[Before-and-after page screenshots]
◆ ◆ ◆ ◆ ◆ ◆ ◆

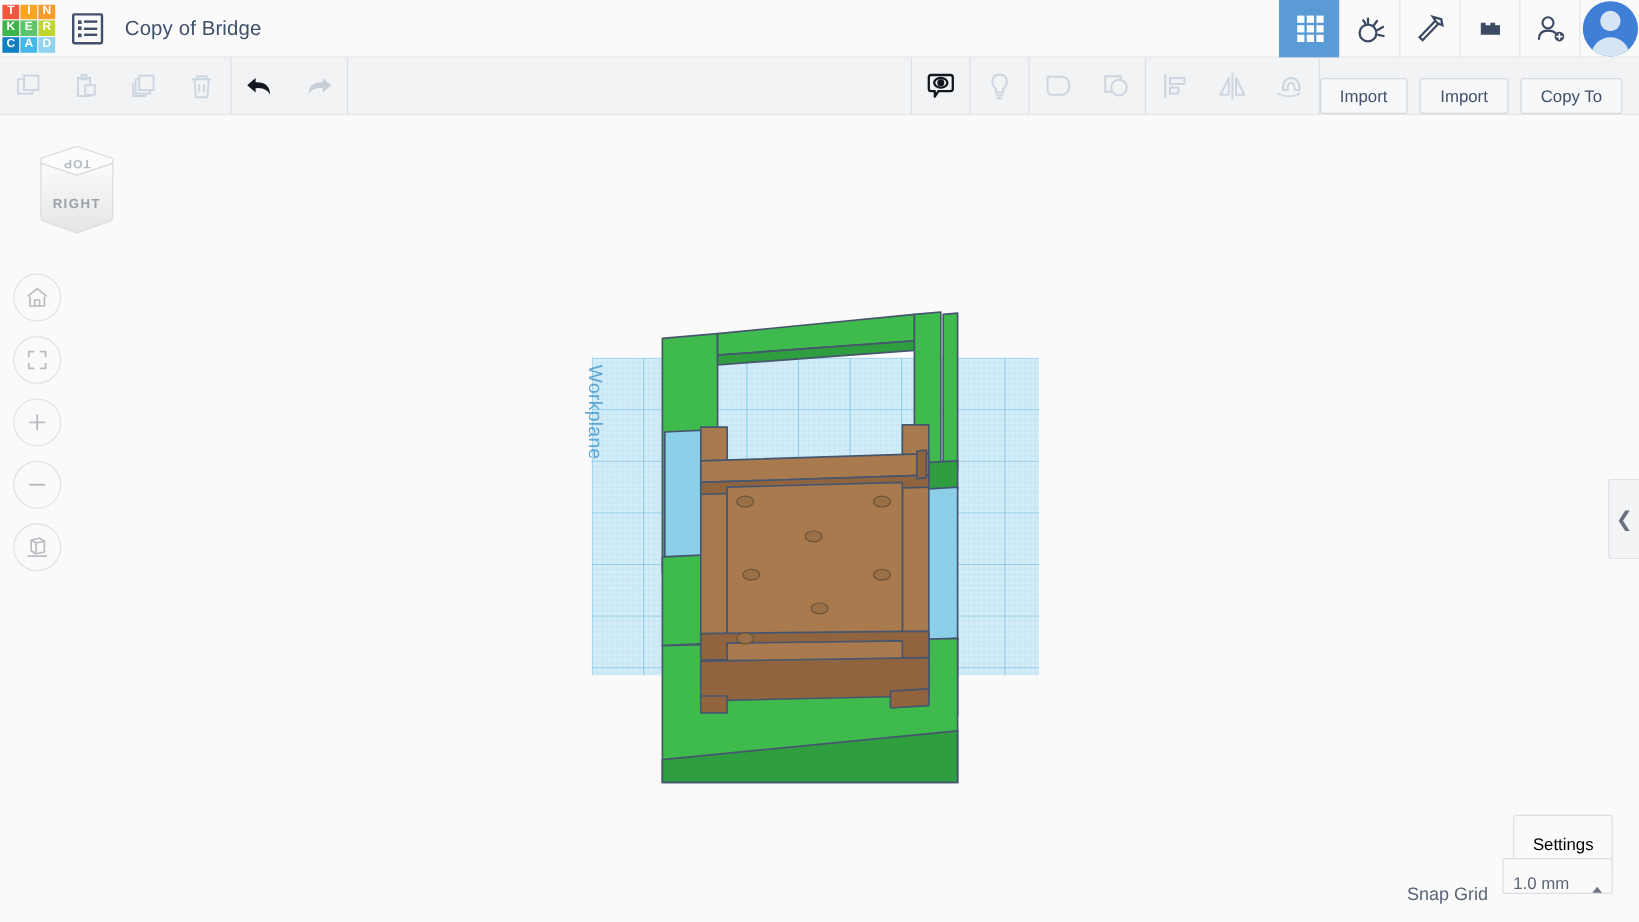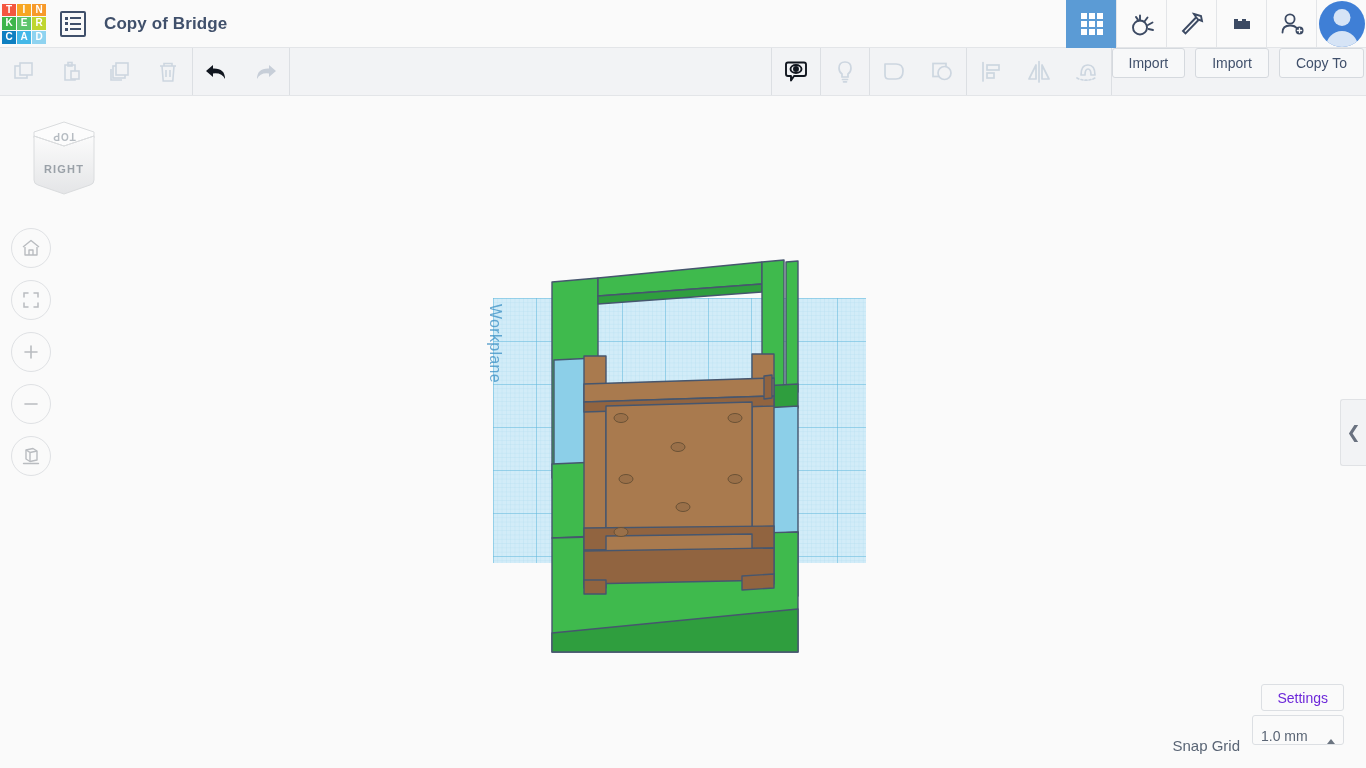--- a/index.html
+++ b/index.html
@@ -42,21 +42,21 @@
     cursor: pointer;
   }
   .doc-lines { width: 16px; height: 14px; display: flex; flex-direction: column; justify-content: space-between; }
   .doc-lines i { display: flex; align-items: center; height: 3px; }
   .doc-lines i::before { content: ""; width: 3px; height: 3px; background: #40506b; margin-right: 2px; }
   .doc-lines i::after { content: ""; flex: 1; height: 2px; background: #40506b; }
 
   .proj-title {
     margin-left: 18px;
     font-size: 17px; color: #40506b;
-    font-weight: 700;
+    font-weight: 400;
     letter-spacing: .1px;
     text-align: right;
   }
 
   .hdr-right {
     margin-left: auto;
     display: flex; align-items: stretch; height: 48px;
   }
   .hdr-icon {
     width: 50px; height: 48px;
@@ -93,21 +93,21 @@
     display: flex; align-items: stretch;
   }
   .tb-group { display: flex; align-items: stretch; }
   .tb-btn {
     width: 48px; height: 47px;
     display: flex; align-items: center; justify-content: center;
     cursor: pointer;
   }
   .tb-sep { width: 1px; background: #dcdfe3; margin: 0; align-self: stretch; }
   .tb-spacer { flex: 1; }
-  .tb-right { display: flex; align-items: flex-start; gap: 10px; padding-right: 2px; }
+  .tb-right { display: flex; align-items: flex-end; gap: 10px; padding-right: 14px; }
   .btn {
     height: 30px; min-width: 72px; padding: 0 16px;
     background: #f7f8f9;
     border: 1px solid #d5d9de;
     border-radius: 3px;
     color: #40506b; font-size: 14px;
     font-family: "Liberation Sans", sans-serif;
     cursor: pointer;
     display: flex; align-items: center; justify-content: center;
   }
@@ -152,24 +152,24 @@
     background: #f2f3f5;
     border: 1px solid #e0e2e5; border-right: none;
     border-radius: 3px 0 0 3px;
     display: flex; align-items: center; justify-content: center;
     cursor: pointer;
     color: #6a7280; font-size: 17px;
   }
 
   
   .settings-btn {
-    position: absolute; right: 22px; bottom: 57px;
-    height: 27px; padding: 0 15px;
+    position: absolute; right: 22px; bottom: 42px;
+    height: 47px; padding: 0 15px;
     background: #fafafa; border: 1px solid #dcdfe3; border-radius: 3px;
-    color: #6d28d9; font-size: 14px;
+    color: #000000; font-size: 14px;
     display: flex; align-items: center; cursor: pointer;
   }
   .snaprow {
     position: absolute; right: 22px; bottom: 14px;
     display: flex; align-items: center; gap: 12px;
   }
   .snaplabel { color: #5a6575; font-size: 15px; margin-top: 32px; }
   .snapsel {
     height: 30px; width: 92px; padding: 0 8px;
     background: #fafafa; border: 1px solid #dcdfe3; border-radius: 3px;

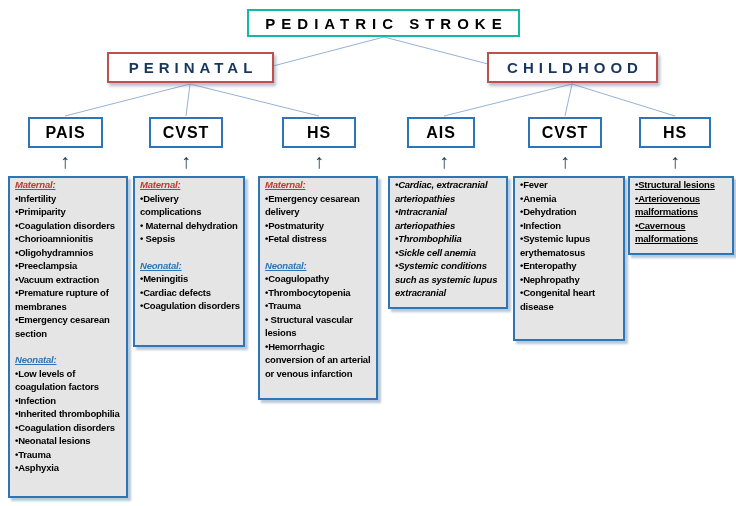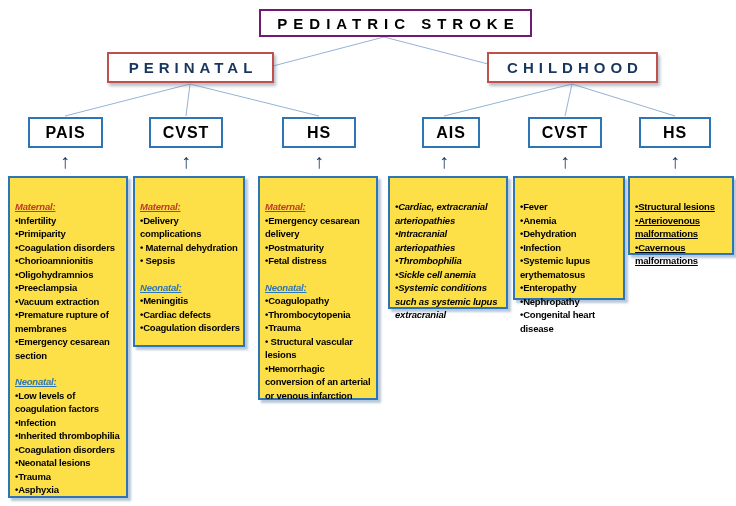--- a/index.html
+++ b/index.html
@@ -10,59 +10,59 @@
   .canvas{position:absolute;inset:0;}
   svg.connectors{position:absolute;left:0;top:0;width:736px;height:506px;pointer-events:none;}
   svg.connectors line{stroke:#95B3D7;stroke-width:1;}
 
   .node{
     position:absolute;background:#fff;display:flex;align-items:center;justify-content:center;
     font-weight:bold;box-sizing:border-box;white-space:nowrap;
   }
   .title-box{
     left:247px;top:9px;width:273px;height:28px;
-    border:2px solid #701a75;color:#000;
-    font-size:15px;letter-spacing:6px;padding-left:6px;margin-left:12px;
+    border:2px solid #14b8a6;color:#000;
+    font-size:15px;letter-spacing:6px;padding-left:6px;
   }
   .branch-box{
     border:2px solid #C0504D;color:#17375E;
     font-size:15px;letter-spacing:5px;padding-left:5px;
     box-shadow:2px 3px 3px rgba(110,125,145,.5);
     text-align:right;
   }
   #perinatal{left:107px;top:52px;width:167px;height:31px;}
   #childhood{left:487px;top:52px;width:171px;height:31px;}
 
   .type-box{
     top:117px;height:31px;border:2px solid #2E75B6;color:#000;
     font-size:16px;letter-spacing:1px;
   }
   #t-pais{left:28px;width:75px;}
   #t-cvst-p{left:149px;width:74px;}
   #t-hs-p{left:282px;width:74px;}
-  #t-ais{left:407px;width:58px;margin-left:15px;}
+  #t-ais{left:407px;width:68px;}
   #t-cvst-c{left:528px;width:74px;}
   #t-hs-c{left:639px;width:72px;}
 
   .up-arrow{
     position:absolute;top:149px;width:24px;height:24px;text-align:center;
     color:#17375E;font-size:20px;font-weight:bold;line-height:24px;
   }
 
   .list-box{
-    position:absolute;top:176px;background:#fde047;border:2px solid #2E75B6;
-    box-sizing:border-box;padding:22px 2px 4px 5px;
+    position:absolute;top:176px;background:#e5e5e5;border:2px solid #2E75B6;
+    box-sizing:border-box;padding:0 2px 4px 5px;
     font-size:9.5px;font-weight:bold;line-height:13.5px;letter-spacing:-0.2px;
     color:#000;box-shadow:3px 3px 2px rgba(125,155,190,.55);
   }
   #list-pais{left:8px;width:120px;height:322px;}
   #list-cvst-p{left:133px;width:112px;height:171px;}
   #list-hs-p{left:258px;width:120px;height:224px;}
   #list-ais{left:388px;width:120px;height:133px;font-style:italic;}
-  #list-cvst-c{left:513px;width:112px;height:124px;}
+  #list-cvst-c{left:513px;width:112px;height:165px;}
   #list-hs-c{left:628px;width:106px;height:79px;text-decoration:underline;}
 
   .sec-heading{font-style:italic;text-decoration:underline;}
   .sec-heading.maternal{color:#C0392B;}
   .sec-heading.neonatal{color:#2E75B6;}
   .sec-heading:not(:first-child){margin-top:13px;}
   .item{white-space:normal;}
 </style>
 </head>
 <body>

◆ ◆ ◆ ◆ ◆ ◆ ◆

WHAT TO WORK ON
Reproduce the lines above exactly, please, but not the pictures in them.

ANSWER TO THIS TASK
--- a/index.html
+++ b/index.html
@@ -42,21 +42,21 @@
     cursor: pointer;
   }
   .doc-lines { width: 16px; height: 14px; display: flex; flex-direction: column; justify-content: space-between; }
   .doc-lines i { display: flex; align-items: center; height: 3px; }
   .doc-lines i::before { content: ""; width: 3px; height: 3px; background: #40506b; margin-right: 2px; }
   .doc-lines i::after { content: ""; flex: 1; height: 2px; background: #40506b; }
 
   .proj-title {
     margin-left: 18px;
     font-size: 17px; color: #40506b;
-    font-weight: 700;
+    font-weight: 400;
     letter-spacing: .1px;
     text-align: right;
   }
 
   .hdr-right {
     margin-left: auto;
     display: flex; align-items: stretch; height: 48px;
   }
   .hdr-icon {
     width: 50px; height: 48px;
@@ -93,21 +93,21 @@
     display: flex; align-items: stretch;
   }
   .tb-group { display: flex; align-items: stretch; }
   .tb-btn {
     width: 48px; height: 47px;
     display: flex; align-items: center; justify-content: center;
     cursor: pointer;
   }
   .tb-sep { width: 1px; background: #dcdfe3; margin: 0; align-self: stretch; }
   .tb-spacer { flex: 1; }
-  .tb-right { display: flex; align-items: flex-start; gap: 10px; padding-right: 2px; }
+  .tb-right { display: flex; align-items: flex-end; gap: 10px; padding-right: 14px; }
   .btn {
     height: 30px; min-width: 72px; padding: 0 16px;
     background: #f7f8f9;
     border: 1px solid #d5d9de;
     border-radius: 3px;
     color: #40506b; font-size: 14px;
     font-family: "Liberation Sans", sans-serif;
     cursor: pointer;
     display: flex; align-items: center; justify-content: center;
   }
@@ -152,24 +152,24 @@
     background: #f2f3f5;
     border: 1px solid #e0e2e5; border-right: none;
     border-radius: 3px 0 0 3px;
     display: flex; align-items: center; justify-content: center;
     cursor: pointer;
     color: #6a7280; font-size: 17px;
   }
 
   
   .settings-btn {
-    position: absolute; right: 22px; bottom: 57px;
-    height: 27px; padding: 0 15px;
+    position: absolute; right: 22px; bottom: 42px;
+    height: 47px; padding: 0 15px;
     background: #fafafa; border: 1px solid #dcdfe3; border-radius: 3px;
-    color: #6d28d9; font-size: 14px;
+    color: #000000; font-size: 14px;
     display: flex; align-items: center; cursor: pointer;
   }
   .snaprow {
     position: absolute; right: 22px; bottom: 14px;
     display: flex; align-items: center; gap: 12px;
   }
   .snaplabel { color: #5a6575; font-size: 15px; margin-top: 32px; }
   .snapsel {
     height: 30px; width: 92px; padding: 0 8px;
     background: #fafafa; border: 1px solid #dcdfe3; border-radius: 3px;

--- a/index.html
+++ b/index.html
@@ -10,59 +10,59 @@
   .canvas{position:absolute;inset:0;}
   svg.connectors{position:absolute;left:0;top:0;width:736px;height:506px;pointer-events:none;}
   svg.connectors line{stroke:#95B3D7;stroke-width:1;}
 
   .node{
     position:absolute;background:#fff;display:flex;align-items:center;justify-content:center;
     font-weight:bold;box-sizing:border-box;white-space:nowrap;
   }
   .title-box{
     left:247px;top:9px;width:273px;height:28px;
-    border:2px solid #701a75;color:#000;
-    font-size:15px;letter-spacing:6px;padding-left:6px;margin-left:12px;
+    border:2px solid #14b8a6;color:#000;
+    font-size:15px;letter-spacing:6px;padding-left:6px;
   }
   .branch-box{
     border:2px solid #C0504D;color:#17375E;
     font-size:15px;letter-spacing:5px;padding-left:5px;
     box-shadow:2px 3px 3px rgba(110,125,145,.5);
     text-align:right;
   }
   #perinatal{left:107px;top:52px;width:167px;height:31px;}
   #childhood{left:487px;top:52px;width:171px;height:31px;}
 
   .type-box{
     top:117px;height:31px;border:2px solid #2E75B6;color:#000;
     font-size:16px;letter-spacing:1px;
   }
   #t-pais{left:28px;width:75px;}
   #t-cvst-p{left:149px;width:74px;}
   #t-hs-p{left:282px;width:74px;}
-  #t-ais{left:407px;width:58px;margin-left:15px;}
+  #t-ais{left:407px;width:68px;}
   #t-cvst-c{left:528px;width:74px;}
   #t-hs-c{left:639px;width:72px;}
 
   .up-arrow{
     position:absolute;top:149px;width:24px;height:24px;text-align:center;
     color:#17375E;font-size:20px;font-weight:bold;line-height:24px;
   }
 
   .list-box{
-    position:absolute;top:176px;background:#fde047;border:2px solid #2E75B6;
-    box-sizing:border-box;padding:22px 2px 4px 5px;
+    position:absolute;top:176px;background:#e5e5e5;border:2px solid #2E75B6;
+    box-sizing:border-box;padding:0 2px 4px 5px;
     font-size:9.5px;font-weight:bold;line-height:13.5px;letter-spacing:-0.2px;
     color:#000;box-shadow:3px 3px 2px rgba(125,155,190,.55);
   }
   #list-pais{left:8px;width:120px;height:322px;}
   #list-cvst-p{left:133px;width:112px;height:171px;}
   #list-hs-p{left:258px;width:120px;height:224px;}
   #list-ais{left:388px;width:120px;height:133px;font-style:italic;}
-  #list-cvst-c{left:513px;width:112px;height:124px;}
+  #list-cvst-c{left:513px;width:112px;height:165px;}
   #list-hs-c{left:628px;width:106px;height:79px;text-decoration:underline;}
 
   .sec-heading{font-style:italic;text-decoration:underline;}
   .sec-heading.maternal{color:#C0392B;}
   .sec-heading.neonatal{color:#2E75B6;}
   .sec-heading:not(:first-child){margin-top:13px;}
   .item{white-space:normal;}
 </style>
 </head>
 <body>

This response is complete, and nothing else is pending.